Shadow glanced over her shoulder, 'Never felt better. Give me another minute or two.'
Bonnie looked away from the TacNet and gave Shadow a questioning look. The weredragon was stripped naked, standing in her elven form amongst her discarded equipment - her true form if it were not for some nasty, genetic luck during her childhood - her father a native of Nymex and her mother a weredragon native to Tenret. Typically, Shadow needed a five minute respite between shifting forms to gather her energy and mindset, but this time she was going for broke and heading straight for her feral nature.
'Don't push your luck, Shads. We're buying ample time for you to recover...' Bonnie's words trailed off as she watched in horrified fascination as Shadow's back rippled with expanding and contracting muscle. Her dark skin darkened further, a midnight blue seeping across her skin like an oil slick. She doubled over with a groan, a manic grin full of knives splitting her face as horns erupted from her scalp and her face contorted, stretching into something draconic. Wings pushed from her back as her spine lengthened and she gained mass faster than she had ever gained it before. A long, sinuous tail whipped out and Jax rolled from his perch with a startled yelp as Shadow doubled, tripled in size. A low, rumbling moan bubbled up her throat and hissed out on hot breath as hard, black talons raked the earth and broad, black wings swept trees from the sodden soil.
Standing at 16 foot tall at the shoulder with a wingspan broad enough to heave her muscular 40 foot length into the air, she stretched, toppling a couple more of the withered trees as her joints popped and clicked, her body settling into its new form. Jax peered over the boulder, the glowing green optical slits in his black helm managing to perfectly betray his look of awe. Bonnie just looked at Shadow askance as the dragon flexed the lingering cramps out of her muscles and purred with satisfaction.

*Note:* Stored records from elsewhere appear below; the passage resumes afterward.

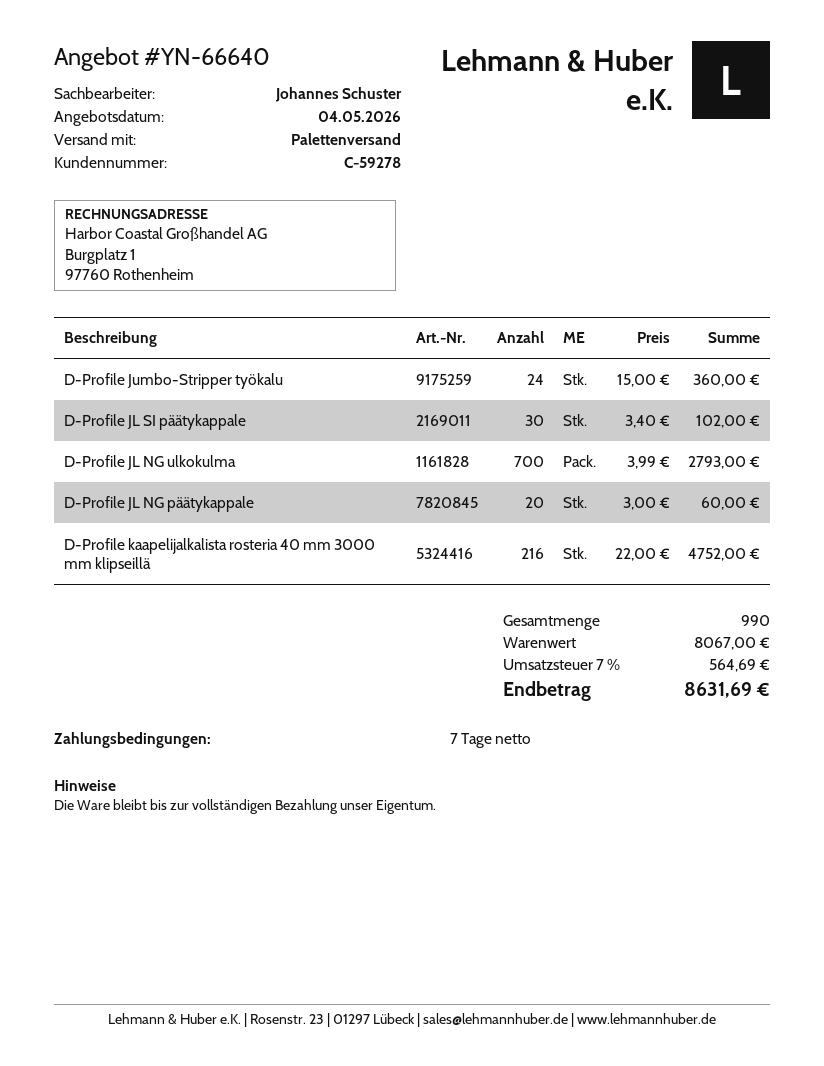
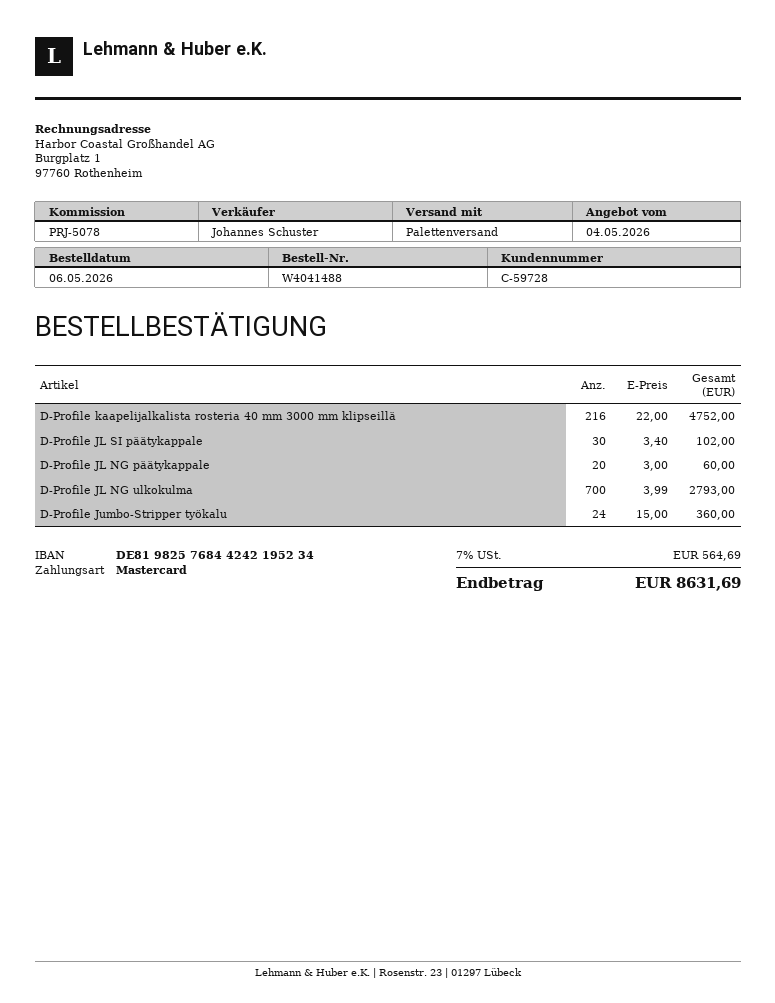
customer number: C-59278 -> C-59728

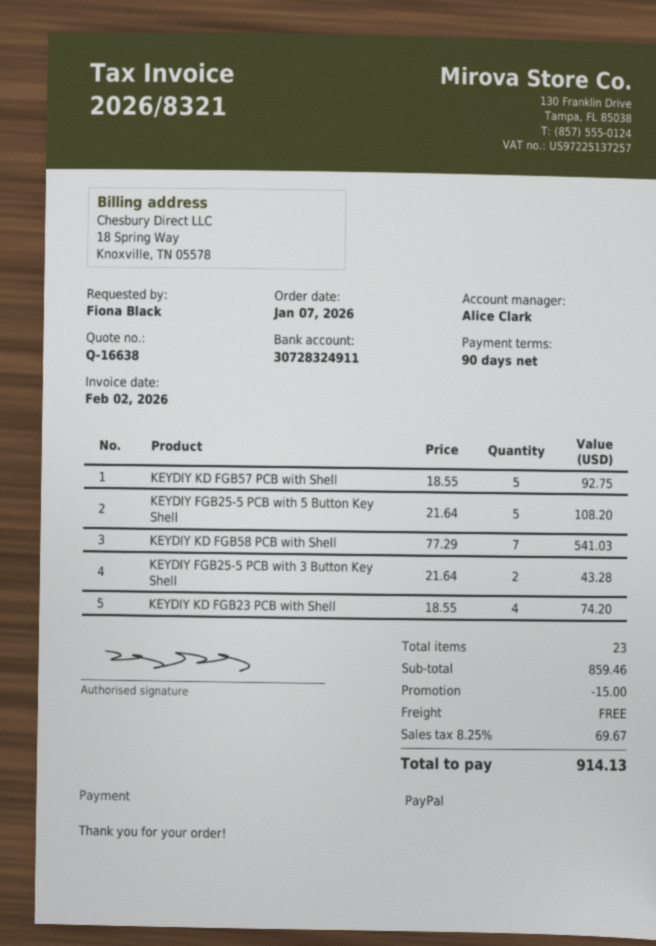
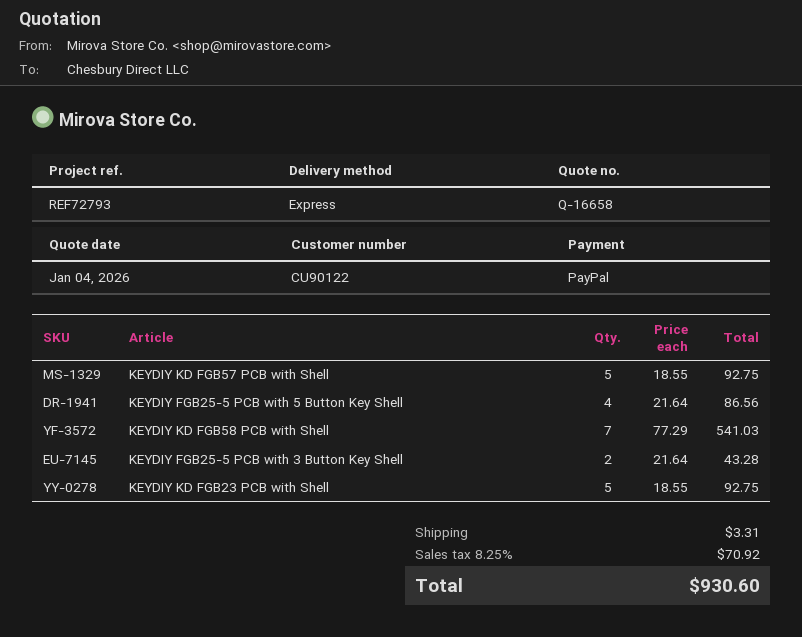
quote number: Q-16638 -> Q-16658
KEYDIY FGB25-5 PCB with 5 Button Key Shell: 5 x 21.64 = 108.20 -> 4 x 21.64 = 86.56
KEYDIY KD FGB23 PCB with Shell: 4 x 18.55 = 74.20 -> 5 x 18.55 = 92.75
discount: 15.00 -> none
shipping: 0.00 -> 3.31
tax: 8.25% = 69.67 -> 8.25% = 70.92
total: 914.13 -> 930.60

'You've never done that before.' Bonnie said suspiciously. Shadow looked down at her, curious. 'That wasn't your standard five minute break. That was more five seconds. Across both forms. Something that has always taken you five to ten minutes to do just took you less than two minutes. What the fuck? Are you okay?' Bonnie looked her up and down, quietly noting how the violet stripes that ran down the outer edges of her belly and throat scales were glowing faintly. That certainly wasn't normal.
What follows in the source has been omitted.